Para entender a atual instabilidade política boliviana é necessário conhecer seu matiz histórico. A Bolívia é marcada por um conflito que divide uma elite ultra conservadora de natureza colonial de um lado e indígenas camponeses do outro. O problema que por diversas vezes a elite resolveu seus problemas na base da violência e genocídio. Tudo começou com o levante de camponeses contra os proprietários de terra (1780). Após esses acontecimentos a prática de exterminar continuou a exemplo dos conflitos de 1874 e 1899, nas terras altas e as terras baixas do país, desdobraram-se em manifestações que terminaram em novos massacres como o da rebelião de Machaca (1921) ou a de Chayanta, (1928). Aconteceram massacres de operários e trabalhadores também, como o extermínio de mineiros em Uncia (1923) , Catavi, (1942), a guerra do Chaco (1932-1935), a revolução de 1946 e de 1952, a de 1964, a matança de San Juan, em 1967, o golpe militar de Bánzer, em 1971, o massacre de trabalhadores e universitários de 1979, a marcha pela vida, em 1986, a marcha pela terra , em 1990, a guerra do gás e o massacre de El Alto, em 2003, e, agora, o massacre de Pando.
Obviamente esses grupos conservadores de direita fazem tudo para desestabilizar e minar o governo do Presidente Evo Morales, um legítimo representante dessa oposição indigenista e cunhada pelo histórico de opressão, disputas por terras e morte. Diante deste sempre presente passado histórico de injustiças não faltam defensores da política do Presidente boliviano, que foi eleito democraticamente e por uma eleição legítima. Cometem até o exagero de dizer que ele é um defensor da democracia boliviana.
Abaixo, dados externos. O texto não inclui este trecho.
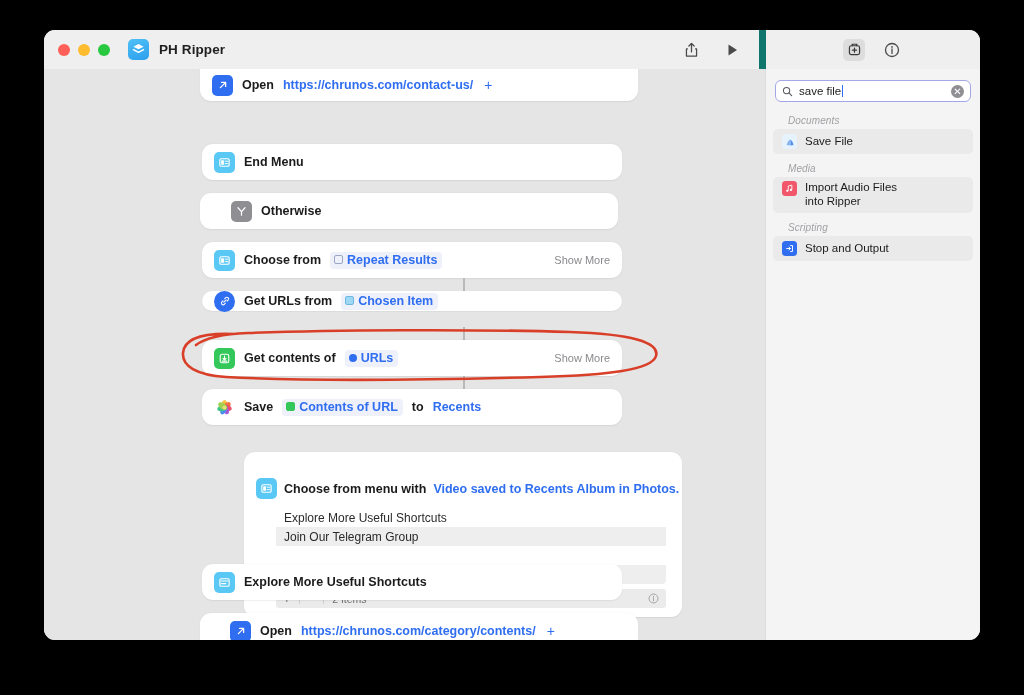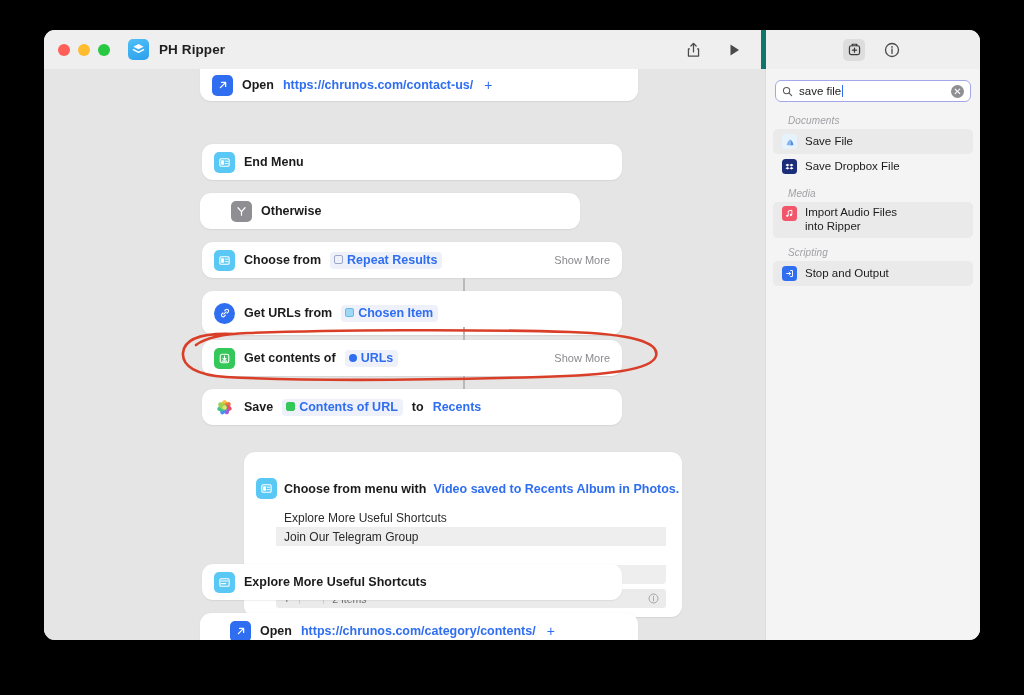"PH Ripper" .tb-left { border-right: 5px solid #0f766e -> 7px solid #0f766e }
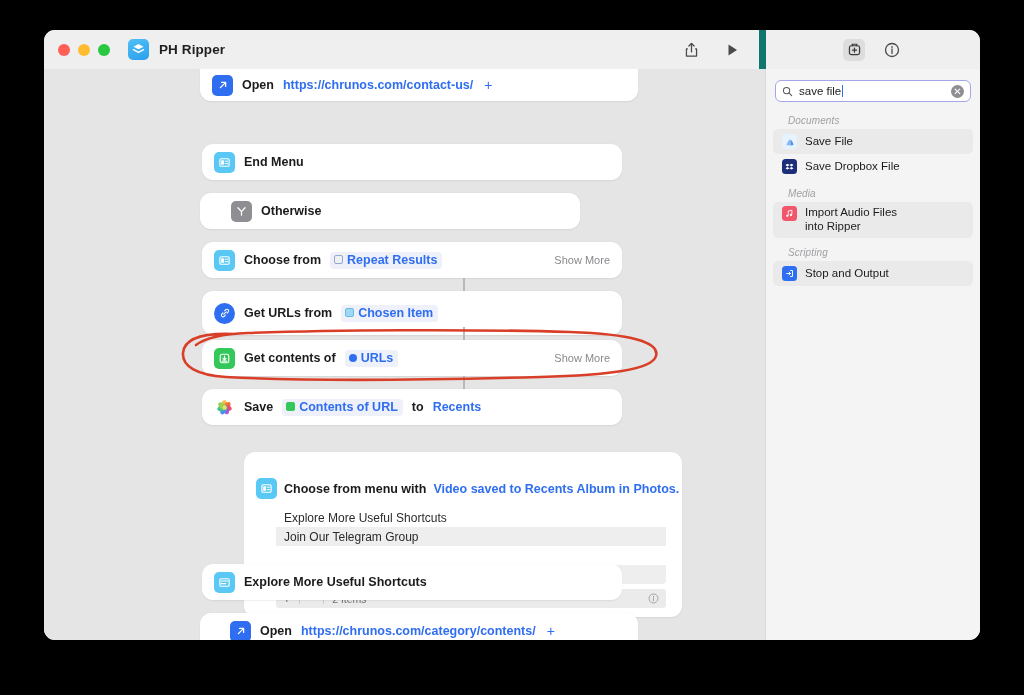"Save Dropbox File" div.sb-item { html: <div> <span> <svg> <path></path> </svg> </span> <span>Save Dropbox File</span> </div> -> none }
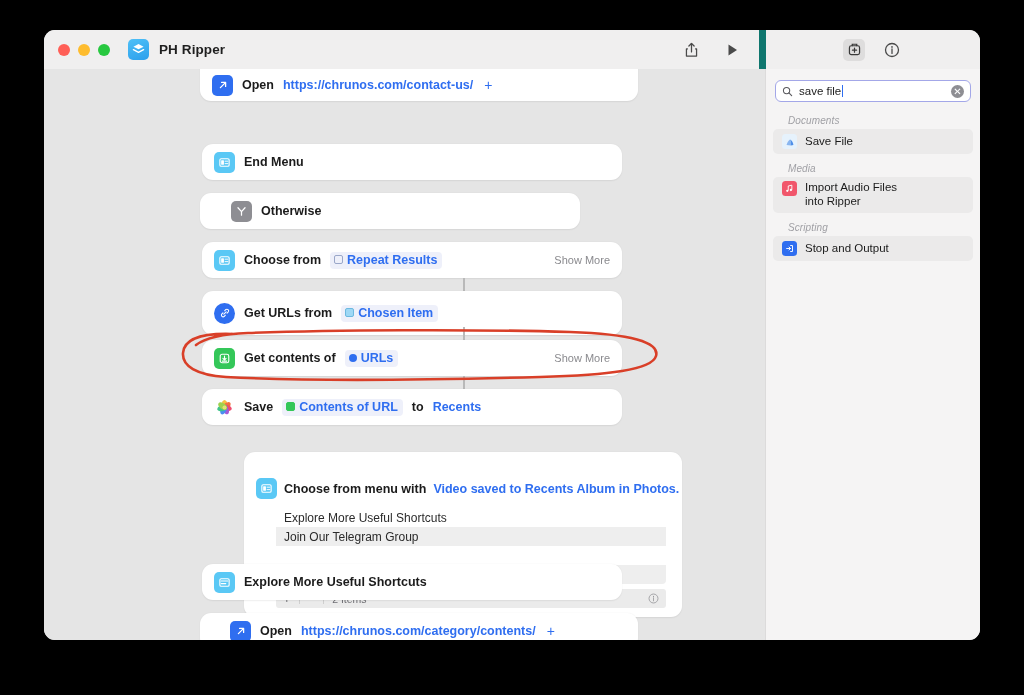"Otherwise" div.card { width: 380px -> 418px }
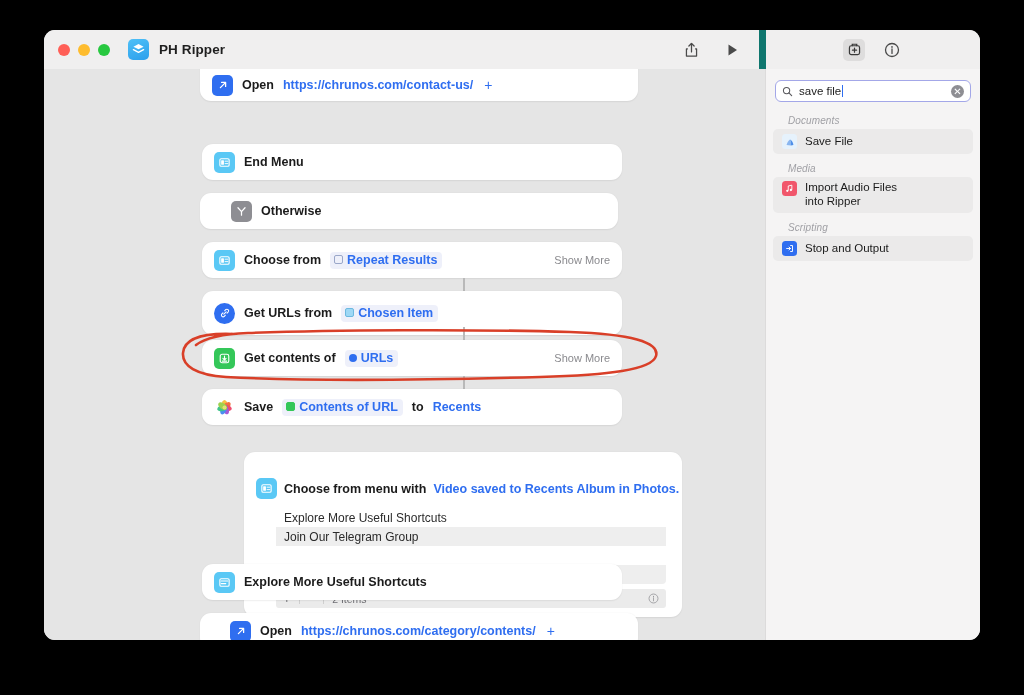"Get URLs from" div.card { height: 44px -> 20px }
Pouca gente se lembra que Evo Morales aprovou uma Constituição às pressas, apresentou um texto constitucional pronto na calada da noite e sem a presença da oposição. Particularmente acho estranho um paladino da democracia apresentar um texto pronto e convocar uma Assembléia Nacional Constituinte para se realizar no dia seguinte. O texto foi aprovado em quinze horas. Para se ter uma idéia a nossa Constituição deve ter levado uns três anos de intensos debates com a sociedade.
Era lógico que ia ter troco, é claro que a elite boliviana ia querer descambar para a autonomia ou até mesmo independência das províncias mais ricas. Agora faço as seguintes indagações a vocês: as cenas de soldados do exército atirando em civis bolivianos por acaso são diferentes do que fazia a elite boliviana quando queria sufocar rebeliões? Quais são as qualidades de um líder que respeita a democracia? Será o poder de união ou o de divisão? De litigar ou negociar? Será certo incitar pobres contra ricos e vice versa? Evo Morales só demonstrou inépcia e revanchismo perante a crise, parece que seu interesse maior é manter as coisas ou como eram antes, só que agora a elite opressora de outrora é que precisa ser massacrada.
O revanchismo (comum em toda América Latina) ou como preferem alguns: vingança mesmo, não irá resolver os problemas e sim vai trazer mais caos. Vejo um conflito de proporções étnicas que não terá fim. A menos que surja um líder capaz de defender os direitos dos silvículas e solucionar suas mazelas históricas e, por outro lado, olhar para o futuro com o propósito de mostrar para elite conservadora, que não há mais lugar para segregação na Bolívia moderna.
Um comentário:
cara, eu acho o seguinte. Nós, latino-americanos, não somos democráticos, não temos a democracia em nossa idéia de nação (até porque não temos uma idéia de nação) então não dá pra esperar que esse povo que embora fique pra cá do meridiano de greenwich, não é exatamente ocidental, mas algo diferente. Estamos nos civilizando. Vale lembrar que na revolução francesa, o revanchismo comeu solto. Só penso o seguinte, se o governo está fazendo pelo povo oprimido e contra os antigos opressores, ótimo, porque a esquerda do brasil nem isso faz já que quem paga o pato no brasil é sempre a classe média. Acho que não dá pra forçar a noção de civilização e democracia nem no iraque, nem aqui e nem na bolívia mas que se revoluções reais acontecerem, mesmo que às custas de muitas vidas, elas servirão para nossos filhos e netos aprenderem em primeira pessoa sobre como nós fomos idiotas. Nós latino-americanos somos bárbaros e primitivos e temos muito o que aprender sobre nós mesmos e sobre como vivermos em sociedade, acho que isso é um processo e não tem como acelerar.